→ ASSIGNMENT
Extract the text of each entry below exactly, leaving every image behind.

→ PROVIDED MATERIAL
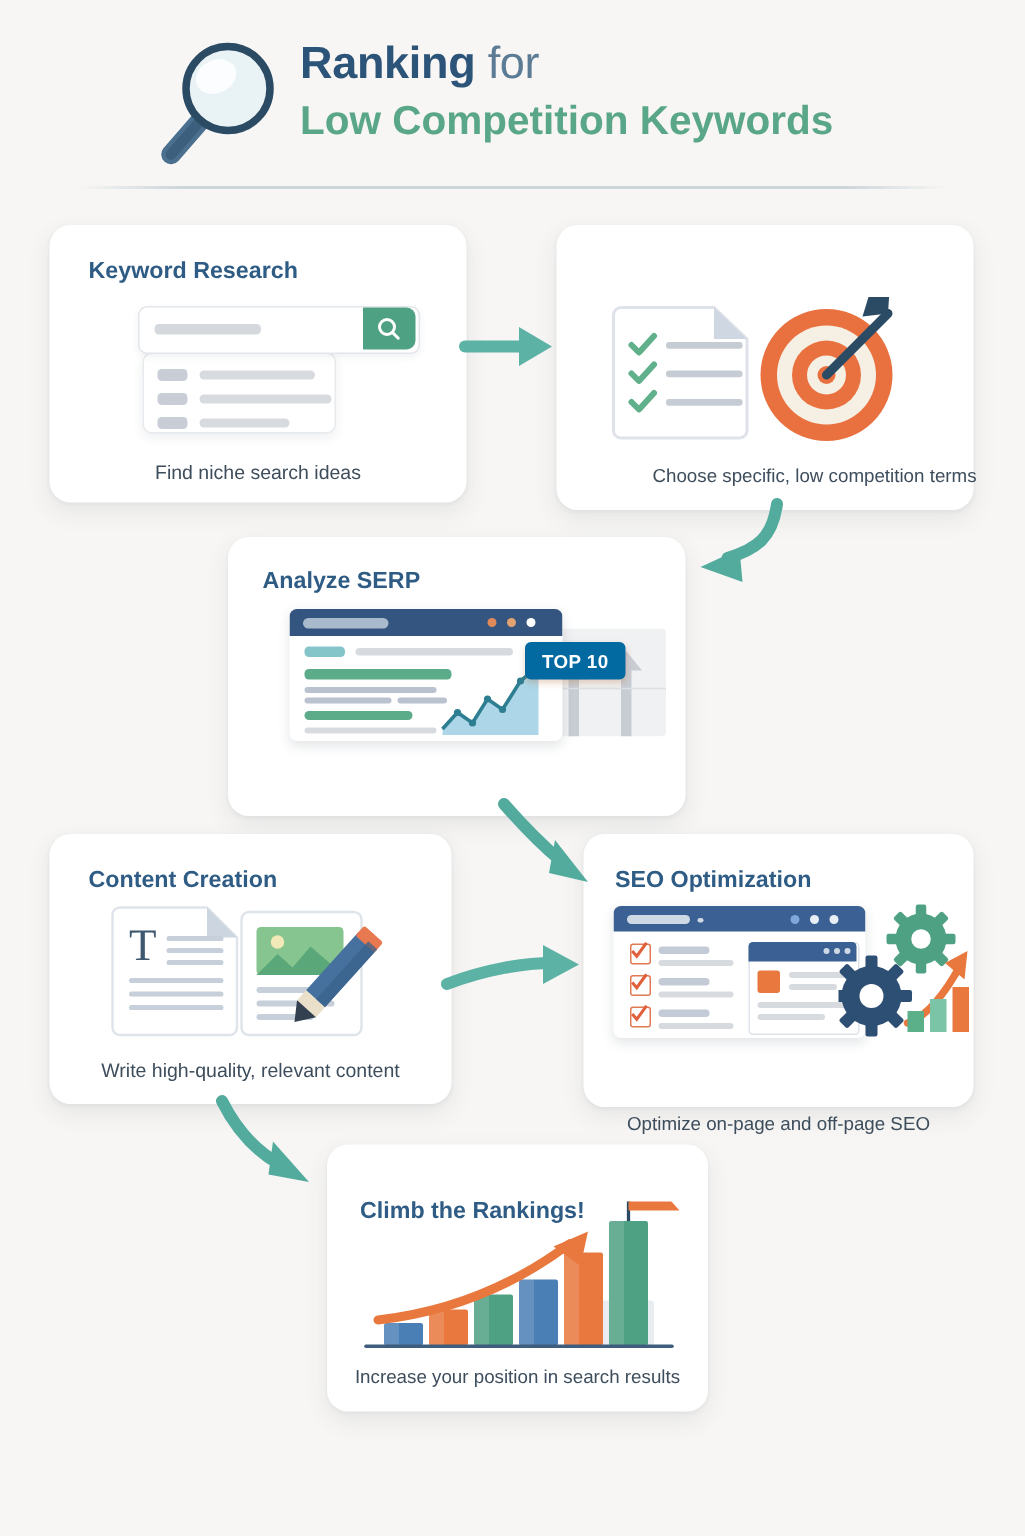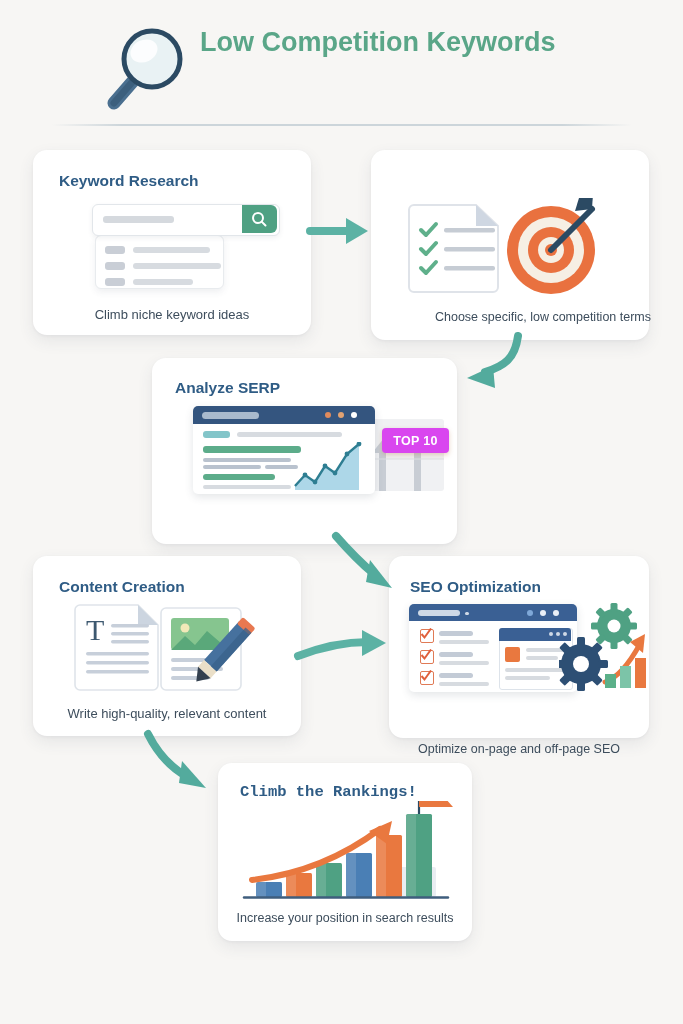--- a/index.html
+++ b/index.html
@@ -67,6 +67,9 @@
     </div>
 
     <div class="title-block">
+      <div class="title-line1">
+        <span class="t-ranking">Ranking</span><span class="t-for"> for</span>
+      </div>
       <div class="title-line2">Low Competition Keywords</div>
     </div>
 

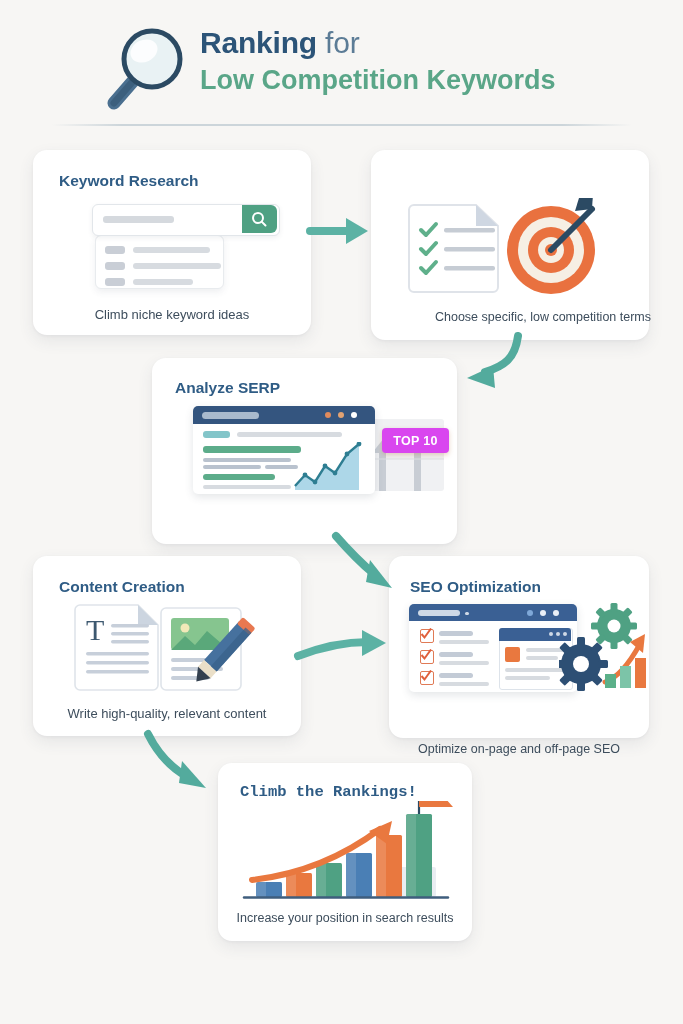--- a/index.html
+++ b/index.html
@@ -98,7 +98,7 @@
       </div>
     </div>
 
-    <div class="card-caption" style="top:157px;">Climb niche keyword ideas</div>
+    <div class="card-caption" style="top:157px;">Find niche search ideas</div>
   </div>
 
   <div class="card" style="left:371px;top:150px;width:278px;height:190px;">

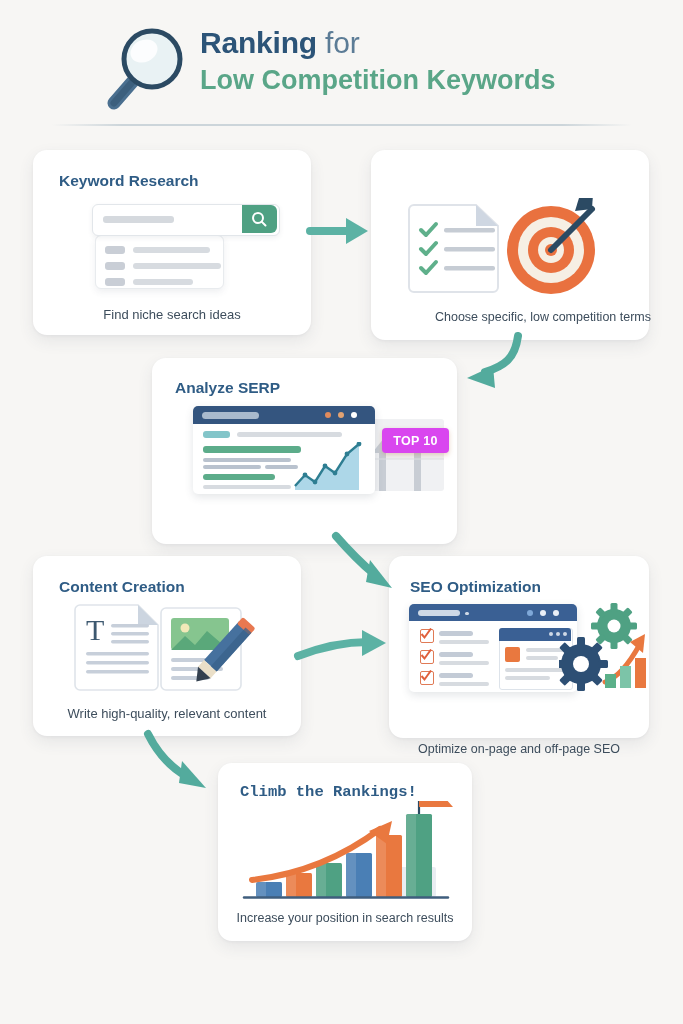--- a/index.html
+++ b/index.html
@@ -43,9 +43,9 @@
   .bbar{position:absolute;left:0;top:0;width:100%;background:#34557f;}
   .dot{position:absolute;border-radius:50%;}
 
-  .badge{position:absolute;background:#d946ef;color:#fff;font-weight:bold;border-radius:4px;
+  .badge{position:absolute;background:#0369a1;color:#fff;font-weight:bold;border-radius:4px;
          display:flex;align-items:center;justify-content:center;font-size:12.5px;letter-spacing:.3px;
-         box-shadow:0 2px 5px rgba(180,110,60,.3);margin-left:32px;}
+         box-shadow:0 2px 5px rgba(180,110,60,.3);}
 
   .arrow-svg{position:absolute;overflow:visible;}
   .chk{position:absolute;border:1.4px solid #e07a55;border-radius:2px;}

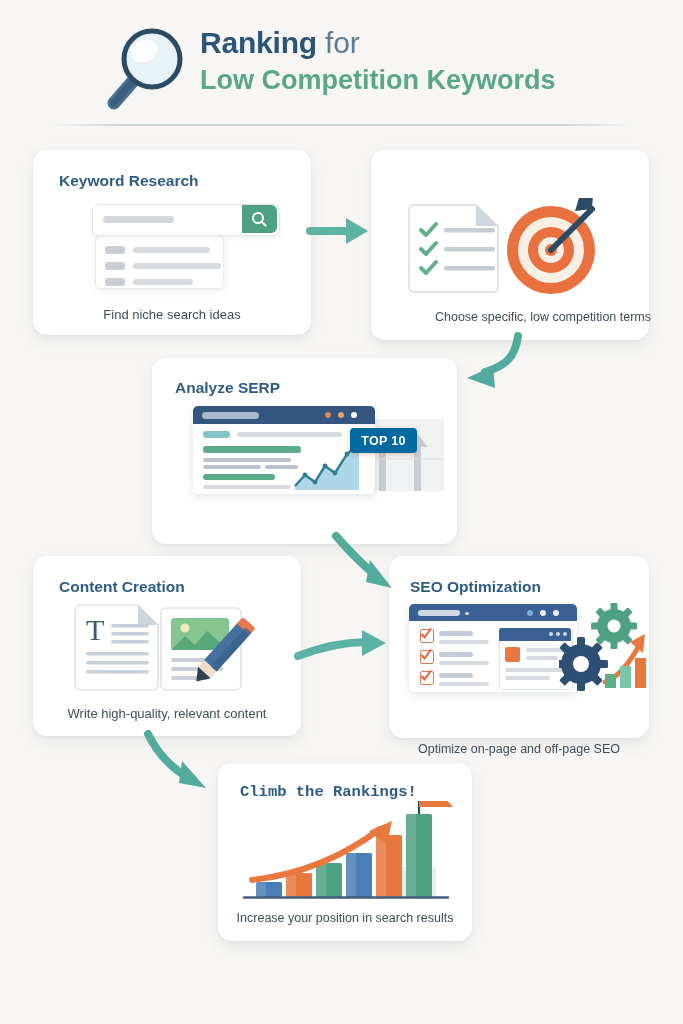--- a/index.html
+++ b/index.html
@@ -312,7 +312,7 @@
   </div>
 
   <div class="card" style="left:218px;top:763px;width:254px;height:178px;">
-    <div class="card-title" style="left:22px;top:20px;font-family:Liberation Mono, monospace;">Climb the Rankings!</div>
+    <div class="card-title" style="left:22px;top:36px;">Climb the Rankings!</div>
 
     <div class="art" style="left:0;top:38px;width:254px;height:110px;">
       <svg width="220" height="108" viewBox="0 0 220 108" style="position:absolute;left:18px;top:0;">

→ OUTPUT
--- a/index.html
+++ b/index.html
@@ -67,6 +67,9 @@
     </div>
 
     <div class="title-block">
+      <div class="title-line1">
+        <span class="t-ranking">Ranking</span><span class="t-for"> for</span>
+      </div>
       <div class="title-line2">Low Competition Keywords</div>
     </div>
 

--- a/index.html
+++ b/index.html
@@ -98,7 +98,7 @@
       </div>
     </div>
 
-    <div class="card-caption" style="top:157px;">Climb niche keyword ideas</div>
+    <div class="card-caption" style="top:157px;">Find niche search ideas</div>
   </div>
 
   <div class="card" style="left:371px;top:150px;width:278px;height:190px;">

--- a/index.html
+++ b/index.html
@@ -43,9 +43,9 @@
   .bbar{position:absolute;left:0;top:0;width:100%;background:#34557f;}
   .dot{position:absolute;border-radius:50%;}
 
-  .badge{position:absolute;background:#d946ef;color:#fff;font-weight:bold;border-radius:4px;
+  .badge{position:absolute;background:#0369a1;color:#fff;font-weight:bold;border-radius:4px;
          display:flex;align-items:center;justify-content:center;font-size:12.5px;letter-spacing:.3px;
-         box-shadow:0 2px 5px rgba(180,110,60,.3);margin-left:32px;}
+         box-shadow:0 2px 5px rgba(180,110,60,.3);}
 
   .arrow-svg{position:absolute;overflow:visible;}
   .chk{position:absolute;border:1.4px solid #e07a55;border-radius:2px;}

--- a/index.html
+++ b/index.html
@@ -312,7 +312,7 @@
   </div>
 
   <div class="card" style="left:218px;top:763px;width:254px;height:178px;">
-    <div class="card-title" style="left:22px;top:20px;font-family:Liberation Mono, monospace;">Climb the Rankings!</div>
+    <div class="card-title" style="left:22px;top:36px;">Climb the Rankings!</div>
 
     <div class="art" style="left:0;top:38px;width:254px;height:110px;">
       <svg width="220" height="108" viewBox="0 0 220 108" style="position:absolute;left:18px;top:0;">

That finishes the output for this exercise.